> _EXERCISE DETAILS_
Print the records exactly and in full, please; the pictures stay out.

Change detection data
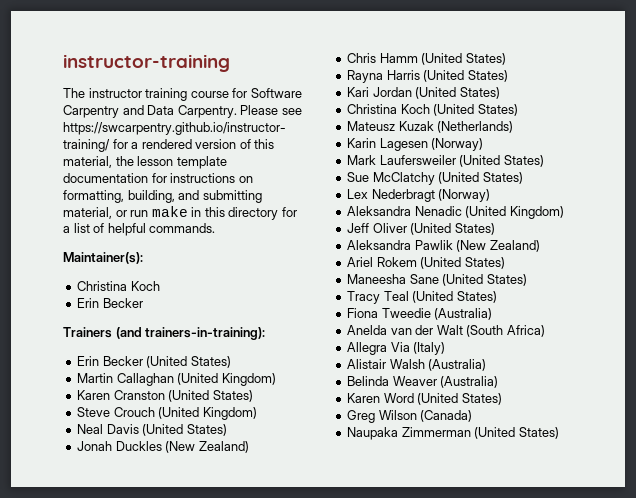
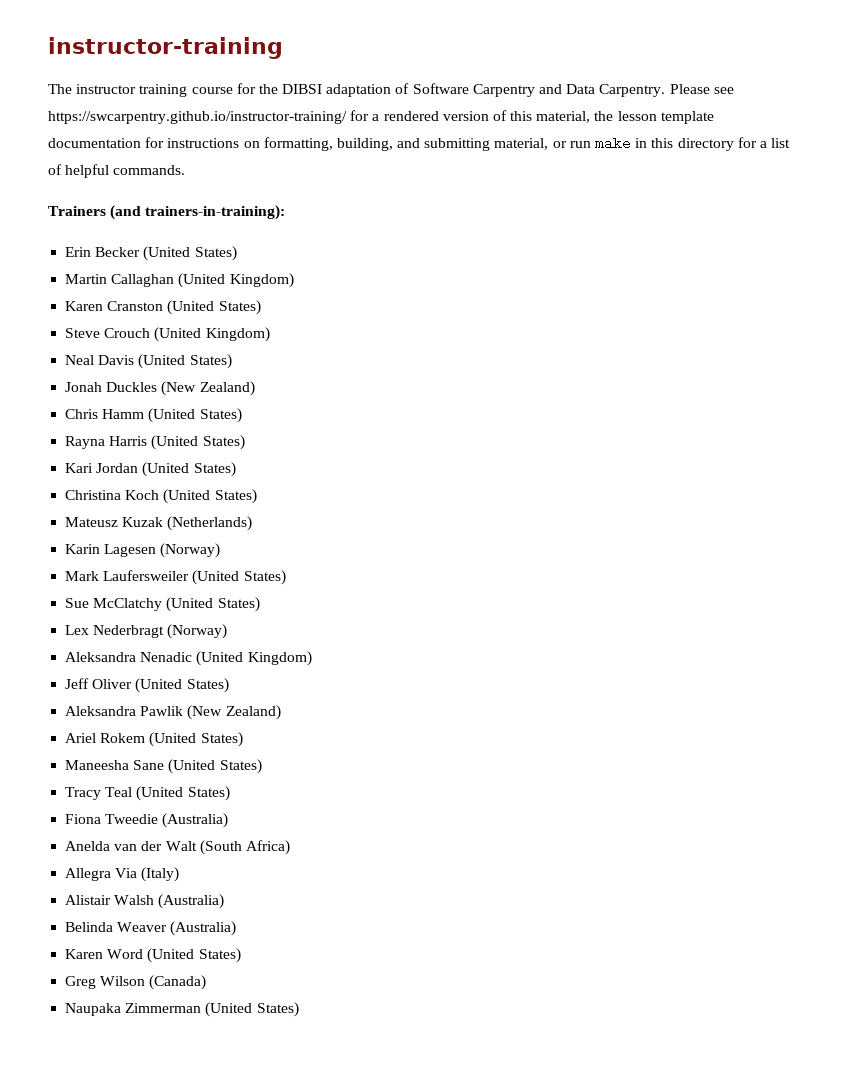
- The instructor training course for Software Carpentry and Data Carpentry.
+ The instructor training course for the DIBSI adaptation of Software Carpentry and Data Carpentry.
- Maintainer(s):
- Christina Koch
- Erin Becker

> _RESULT BELOW_
- The instructor training course for Software Carpentry and Data Carpentry.
+ The instructor training course for the DIBSI adaptation of Software Carpentry and Data Carpentry.
- Maintainer(s):
- Christina Koch
- Erin Becker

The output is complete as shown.